The Future of Grid Computing in a Cloud-Enabled World
Capital markets firms depend on technology to meet myriad business goals. Assessing risk, finding alpha, matching buyers and sellers, and making sense of large quantities of information all require extremely complex computations. Since the early 2000s, grid computing has been considered the best way to leverage and maximize the industry’s capital investment in the computing components that perform these tasks. With the technology and regulatory landscape changing dramatically, firms are looking to exploit new opportunities and control costs while meeting ever-increasing risk management and regulatory demands. Today’s financial firms have many options for compute, including hybrid cloud, on-site commodity server approaches, and alternative on-premises solutions such as hardware acceleration and supercomputers.

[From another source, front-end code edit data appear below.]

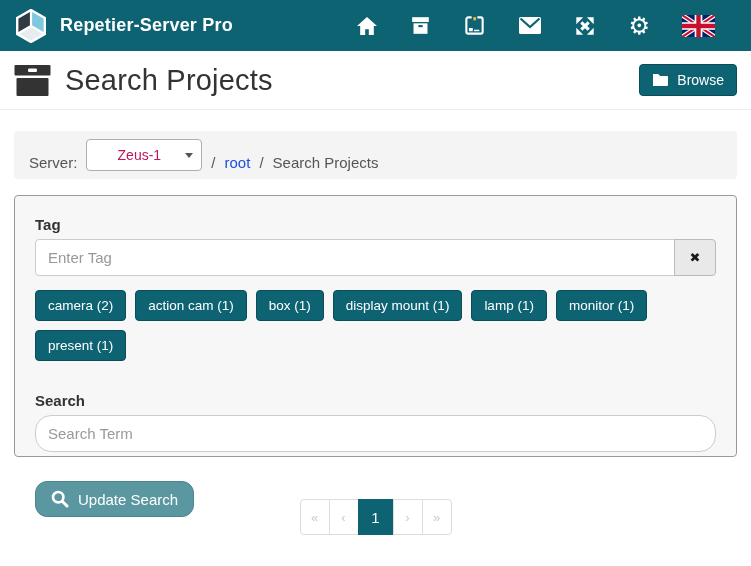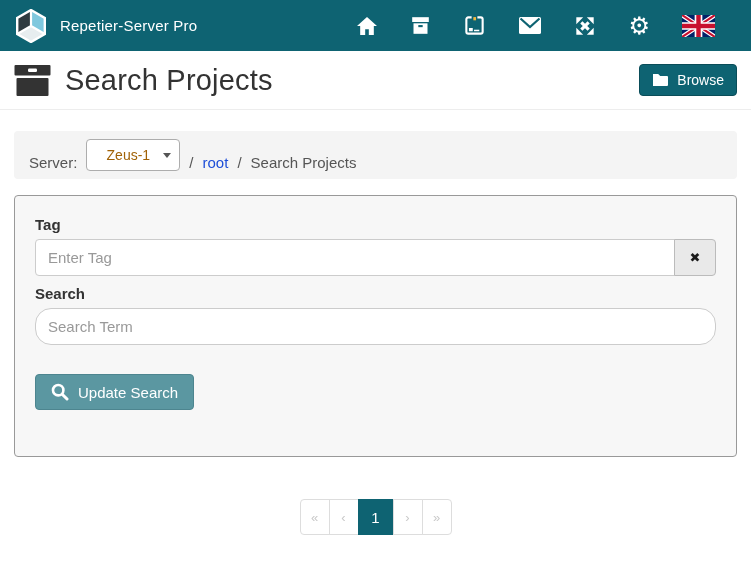--- a/index.html
+++ b/index.html
@@ -22,8 +22,8 @@
   .brand { display: flex; align-items: center; gap: 12px; }
   .brand-title {
     color: #fff;
-    font-size: 15px;
-    font-weight: 400;
+    font-size: 18px;
+    font-weight: 700;
     letter-spacing: 0.2px;
   }
   .nav-icons {

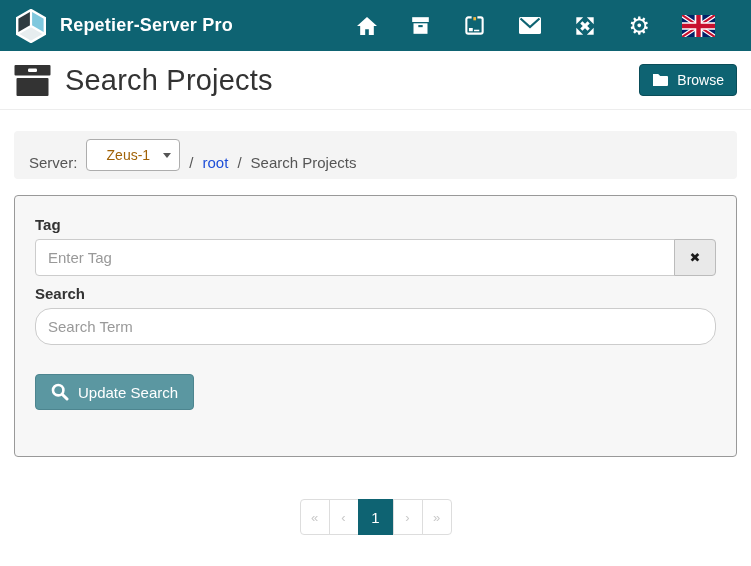--- a/index.html
+++ b/index.html
@@ -94,13 +94,13 @@
   .server-select {
     appearance: none;
     -webkit-appearance: none;
-    width: 94px;
+    width: 116px;
     height: 32px;
     background: #fff;
     border: 1px solid #adadad;
     border-radius: 4px;
     font-size: 14px;
-    color: #a16207;
+    color: #be185d;
     padding: 0 20px 0 10px;
     text-align: center;
     font-family: "Liberation Sans", sans-serif;

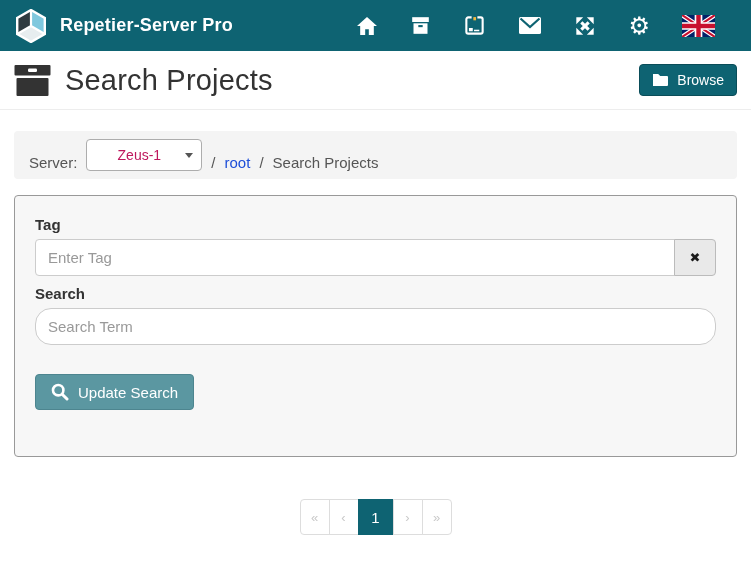--- a/index.html
+++ b/index.html
@@ -338,6 +338,15 @@
     </button>
   </div>
 
+  <div class="tag-row">
+    <button class="tag-btn">camera (2)</button>
+    <button class="tag-btn">action cam (1)</button>
+    <button class="tag-btn">box (1)</button>
+    <button class="tag-btn">display mount (1)</button>
+    <button class="tag-btn">lamp (1)</button>
+    <button class="tag-btn">monitor (1)</button>
+    <button class="tag-btn">present (1)</button>
+  </div>
 
   <div class="field-label search-label">Search</div>
   <input class="text-input" type="text" style="width: 100%;" placeholder="Search Term">

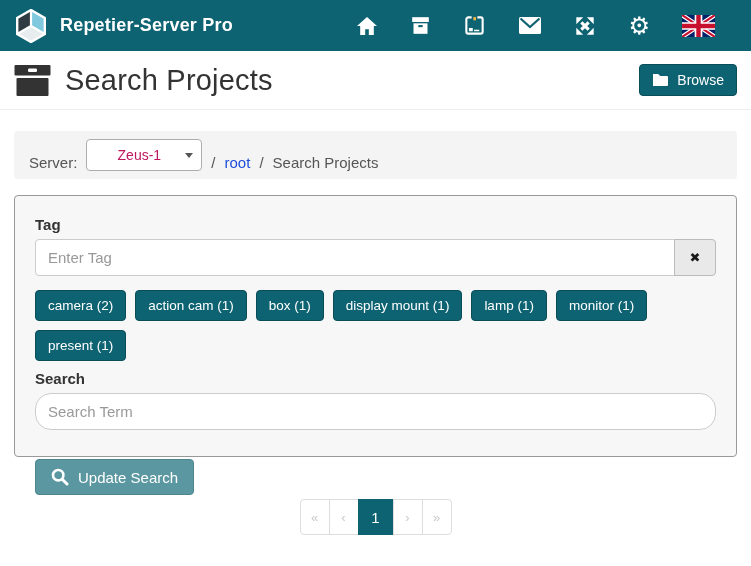--- a/index.html
+++ b/index.html
@@ -181,7 +181,7 @@
     font-family: "Liberation Sans", sans-serif;
     white-space: nowrap;
   }
-  .search-label { margin-top: 9px; }
+  .search-label { margin-top: 31px; }
   .update-btn {
     margin-top: 29px;
     display: inline-flex;

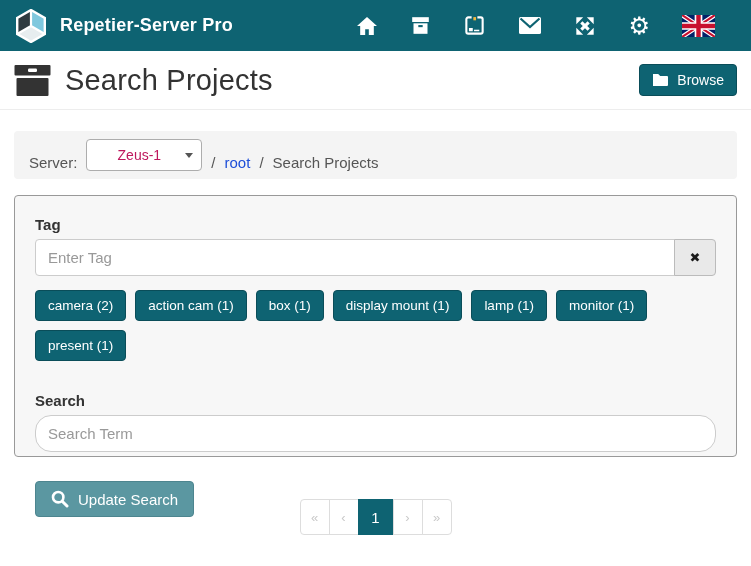--- a/index.html
+++ b/index.html
@@ -193,7 +193,7 @@
     font-size: 15px;
     font-weight: 500;
     padding: 8px 15px;
-    border-radius: 4px;
+    border-radius: 12px;
     cursor: pointer;
     font-family: "Liberation Sans", sans-serif;
   }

This TABB Group report considers the compute grid’s place in a cloud-enabled world, addresses options for optimizing onsite system performance, and discusses total cost of ownership (TCO) considerations for onsite grid components.

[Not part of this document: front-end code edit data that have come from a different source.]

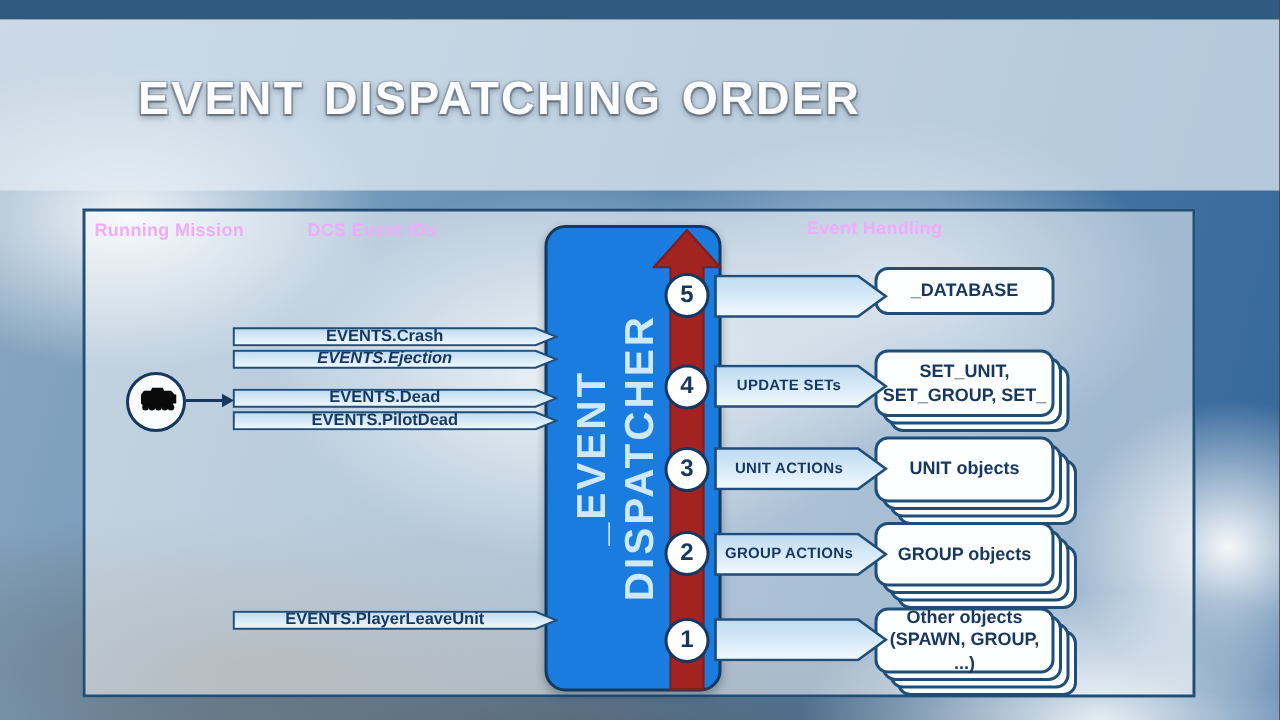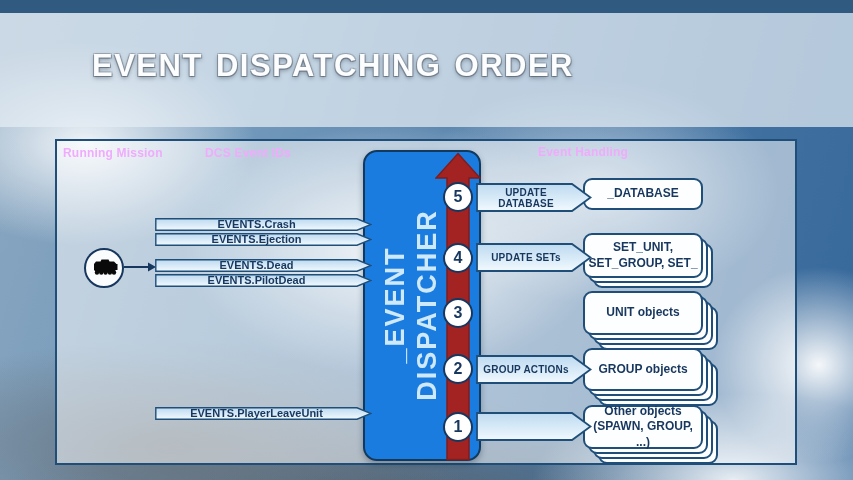--- a/index.html
+++ b/index.html
@@ -188,7 +188,6 @@
       <svg width="116" height="29">
           <polygon points="1,1 96,1 114.5,14.5 96,28 1,28" fill="url(#agrad)" stroke="#1f4e79" stroke-width="1.8"></polygon>
         </svg>
-      <span class="lbl">UPDATE DATABASE</span>
     </div>
     <div class="target-stack" style="top:37px; height:32px;">
       <div class="target-box">_DATABASE</div>

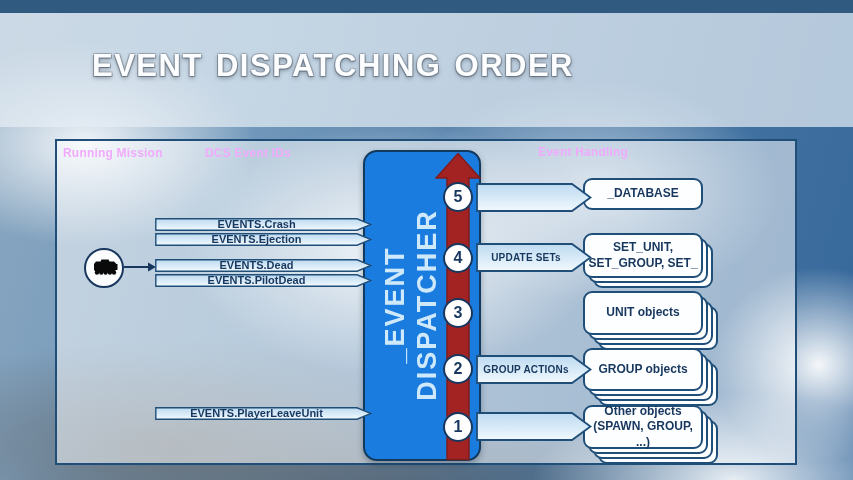--- a/index.html
+++ b/index.html
@@ -147,7 +147,7 @@
         </svg>
       <span class="lbl">EVENTS.Crash</span>
     </div>
-    <div class="event-arrow" style="top:92px;">
+    <div class="event-arrow" style="top:92px;font-style:italic;">
       <svg width="217" height="13">
           <polygon points="0.8,0.8 202,0.8 216,6.5 202,12.2 0.8,12.2" fill="url(#agrad)" stroke="#1f4e79" stroke-width="1.4"></polygon>
         </svg>

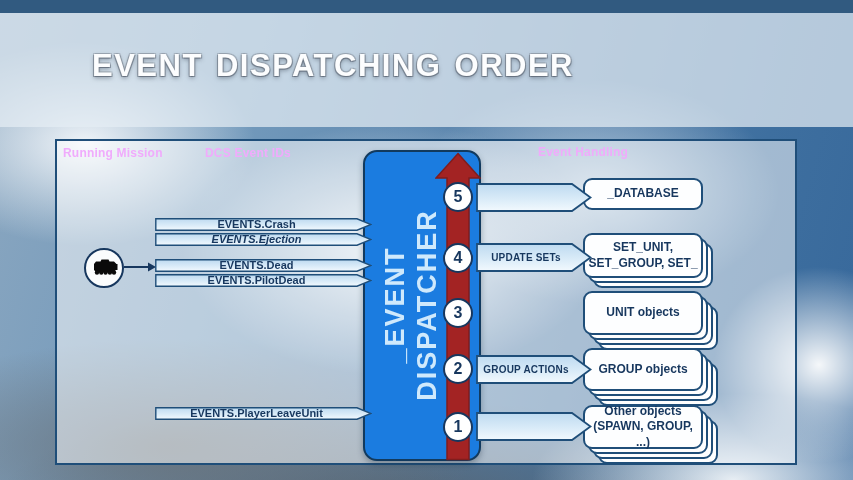--- a/index.html
+++ b/index.html
@@ -208,6 +208,12 @@
     </div>
 
     <div class="num-circle" style="top:157px;">3</div>
+    <div class="action-arrow" style="top:157px;">
+      <svg width="116" height="29">
+          <polygon points="1,1 96,1 114.5,14.5 96,28 1,28" fill="url(#agrad)" stroke="#1f4e79" stroke-width="1.8"></polygon>
+        </svg>
+      <span class="lbl">UNIT ACTIONs</span>
+    </div>
     <div class="target-stack" style="top:150px; height:44px;">
       <div class="layer l3"></div>
       <div class="layer l2"></div>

Getting the right mix of on- and off-premises solutions will be key in meeting today’s business challenges and innovating for tomorrow. Based on our research and outreach with users and managers of compute grids at buy- and sell-side financial institutions, TABB believes for the most computationally intensive workloads, capital markets firms will continue to rely on an in-house managed grid, or a grid-like solution, while other less-demanding workloads will be migrated to hybrid or public cloud solutions. Our outreach found that the majority of institutions plan to maintain or reinvest in their computational grids for the short-to-medium term; we also found a few early cloud and/or specialized hardware adopters.